====== Records provided

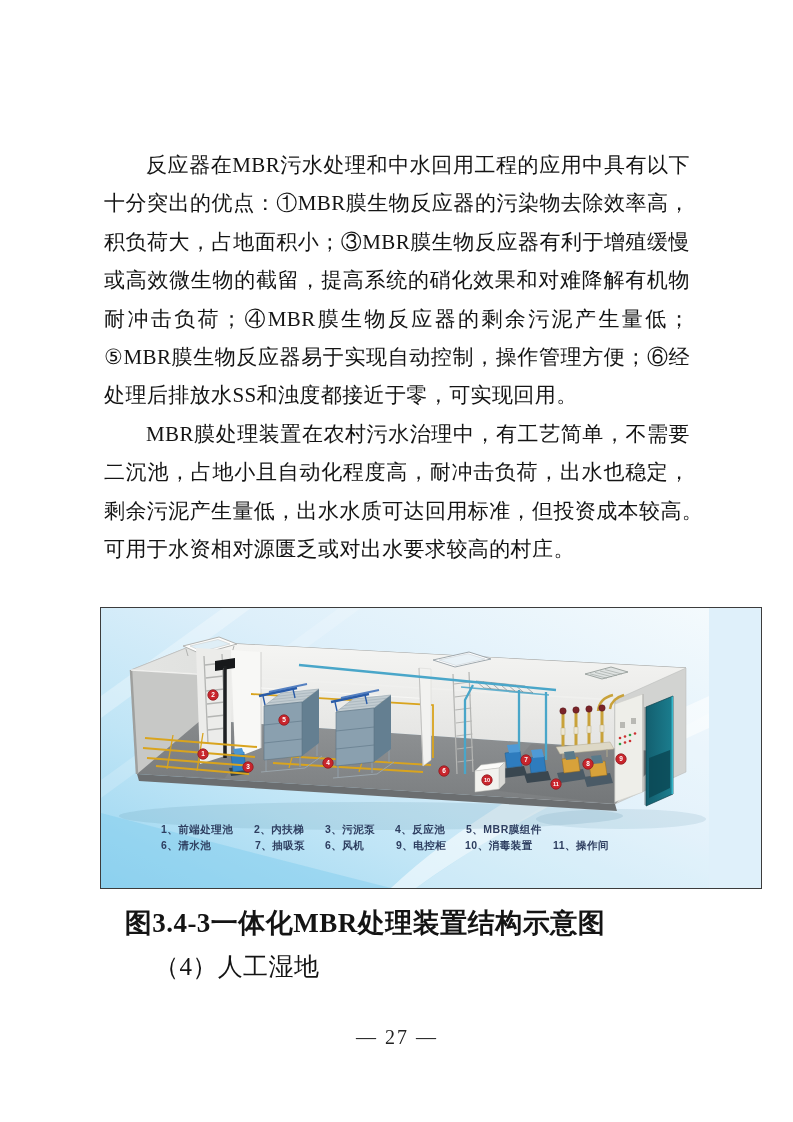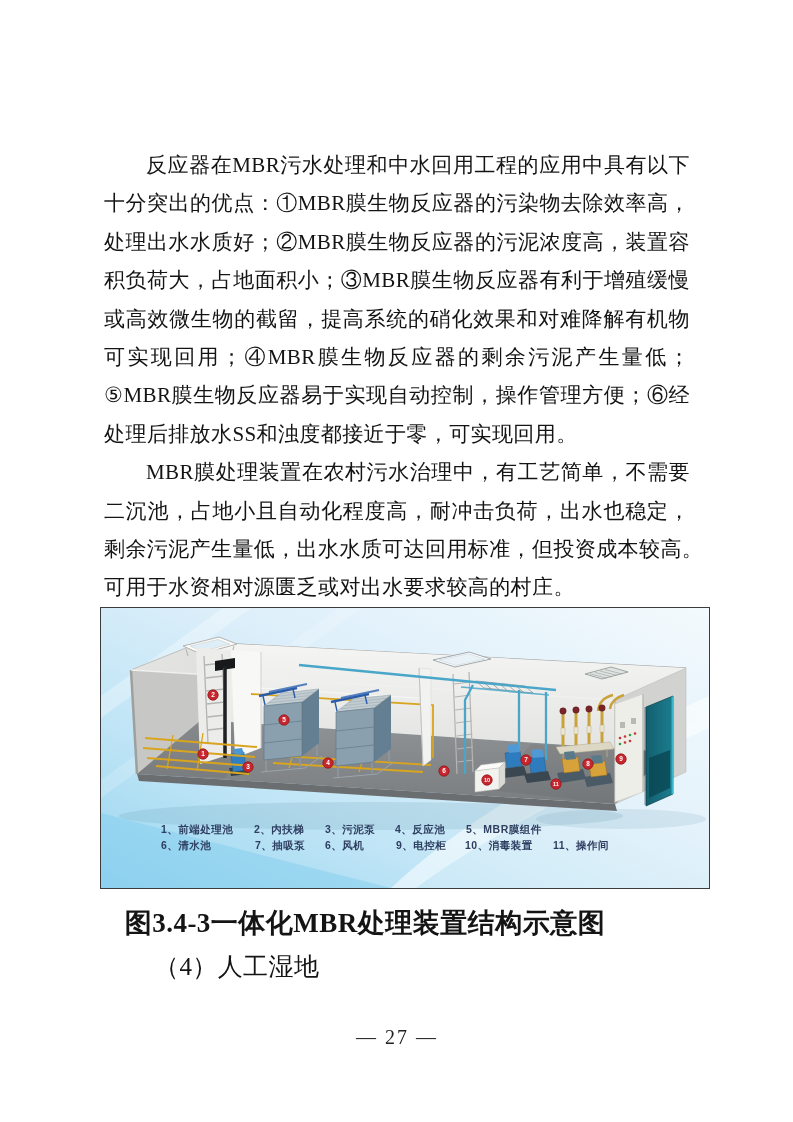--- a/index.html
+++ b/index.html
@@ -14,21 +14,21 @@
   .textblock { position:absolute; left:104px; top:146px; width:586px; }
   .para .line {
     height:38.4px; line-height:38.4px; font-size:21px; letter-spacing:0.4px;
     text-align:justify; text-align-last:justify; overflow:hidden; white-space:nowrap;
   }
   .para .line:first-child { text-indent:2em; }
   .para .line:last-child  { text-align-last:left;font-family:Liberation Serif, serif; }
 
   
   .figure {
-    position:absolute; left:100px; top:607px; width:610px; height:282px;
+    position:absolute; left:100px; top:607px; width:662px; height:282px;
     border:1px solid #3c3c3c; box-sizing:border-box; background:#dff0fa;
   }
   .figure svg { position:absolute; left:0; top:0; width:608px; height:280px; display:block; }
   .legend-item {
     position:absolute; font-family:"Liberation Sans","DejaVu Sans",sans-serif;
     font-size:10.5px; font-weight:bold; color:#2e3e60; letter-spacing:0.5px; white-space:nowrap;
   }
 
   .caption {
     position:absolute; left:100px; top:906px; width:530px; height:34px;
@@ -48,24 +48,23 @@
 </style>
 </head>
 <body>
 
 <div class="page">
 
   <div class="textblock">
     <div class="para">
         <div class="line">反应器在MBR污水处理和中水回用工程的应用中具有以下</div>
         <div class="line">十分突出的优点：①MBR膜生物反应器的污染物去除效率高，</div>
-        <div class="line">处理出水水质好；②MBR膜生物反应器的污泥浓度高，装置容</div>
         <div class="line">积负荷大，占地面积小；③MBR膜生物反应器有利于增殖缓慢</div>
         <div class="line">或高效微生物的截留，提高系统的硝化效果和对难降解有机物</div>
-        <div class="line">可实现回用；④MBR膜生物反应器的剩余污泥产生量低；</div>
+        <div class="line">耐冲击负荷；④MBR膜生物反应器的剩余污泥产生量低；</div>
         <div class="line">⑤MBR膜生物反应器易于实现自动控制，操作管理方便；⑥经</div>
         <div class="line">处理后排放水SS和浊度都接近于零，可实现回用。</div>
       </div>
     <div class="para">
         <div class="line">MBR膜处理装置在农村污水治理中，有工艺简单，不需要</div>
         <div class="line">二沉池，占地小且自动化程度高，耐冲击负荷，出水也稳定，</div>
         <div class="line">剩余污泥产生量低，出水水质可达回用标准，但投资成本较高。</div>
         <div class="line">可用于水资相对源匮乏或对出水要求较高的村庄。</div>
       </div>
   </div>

============

(What the task asks)
None of the lines before the one containing "text-align:justify; text-align-last:justify; overflow:hidden;" belong in the answer; reproduce that line and all later lines of the records exactly.

(Result of the task)
     text-align:justify; text-align-last:justify; overflow:hidden; white-space:nowrap;
   }
   .para .line:first-child { text-indent:2em; }
   .para .line:last-child  { text-align-last:left;font-family:Liberation Serif, serif; }
 
   
   .figure {
-    position:absolute; left:100px; top:607px; width:610px; height:282px;
+    position:absolute; left:100px; top:607px; width:662px; height:282px;
     border:1px solid #3c3c3c; box-sizing:border-box; background:#dff0fa;
   }
   .figure svg { position:absolute; left:0; top:0; width:608px; height:280px; display:block; }
   .legend-item {
     position:absolute; font-family:"Liberation Sans","DejaVu Sans",sans-serif;
     font-size:10.5px; font-weight:bold; color:#2e3e60; letter-spacing:0.5px; white-space:nowrap;
   }
 
   .caption {
     position:absolute; left:100px; top:906px; width:530px; height:34px;
@@ -48,24 +48,23 @@
 </style>
 </head>
 <body>
 
 <div class="page">
 
   <div class="textblock">
     <div class="para">
         <div class="line">反应器在MBR污水处理和中水回用工程的应用中具有以下</div>
         <div class="line">十分突出的优点：①MBR膜生物反应器的污染物去除效率高，</div>
-        <div class="line">处理出水水质好；②MBR膜生物反应器的污泥浓度高，装置容</div>
         <div class="line">积负荷大，占地面积小；③MBR膜生物反应器有利于增殖缓慢</div>
         <div class="line">或高效微生物的截留，提高系统的硝化效果和对难降解有机物</div>
-        <div class="line">可实现回用；④MBR膜生物反应器的剩余污泥产生量低；</div>
+        <div class="line">耐冲击负荷；④MBR膜生物反应器的剩余污泥产生量低；</div>
         <div class="line">⑤MBR膜生物反应器易于实现自动控制，操作管理方便；⑥经</div>
         <div class="line">处理后排放水SS和浊度都接近于零，可实现回用。</div>
       </div>
     <div class="para">
         <div class="line">MBR膜处理装置在农村污水治理中，有工艺简单，不需要</div>
         <div class="line">二沉池，占地小且自动化程度高，耐冲击负荷，出水也稳定，</div>
         <div class="line">剩余污泥产生量低，出水水质可达回用标准，但投资成本较高。</div>
         <div class="line">可用于水资相对源匮乏或对出水要求较高的村庄。</div>
       </div>
   </div>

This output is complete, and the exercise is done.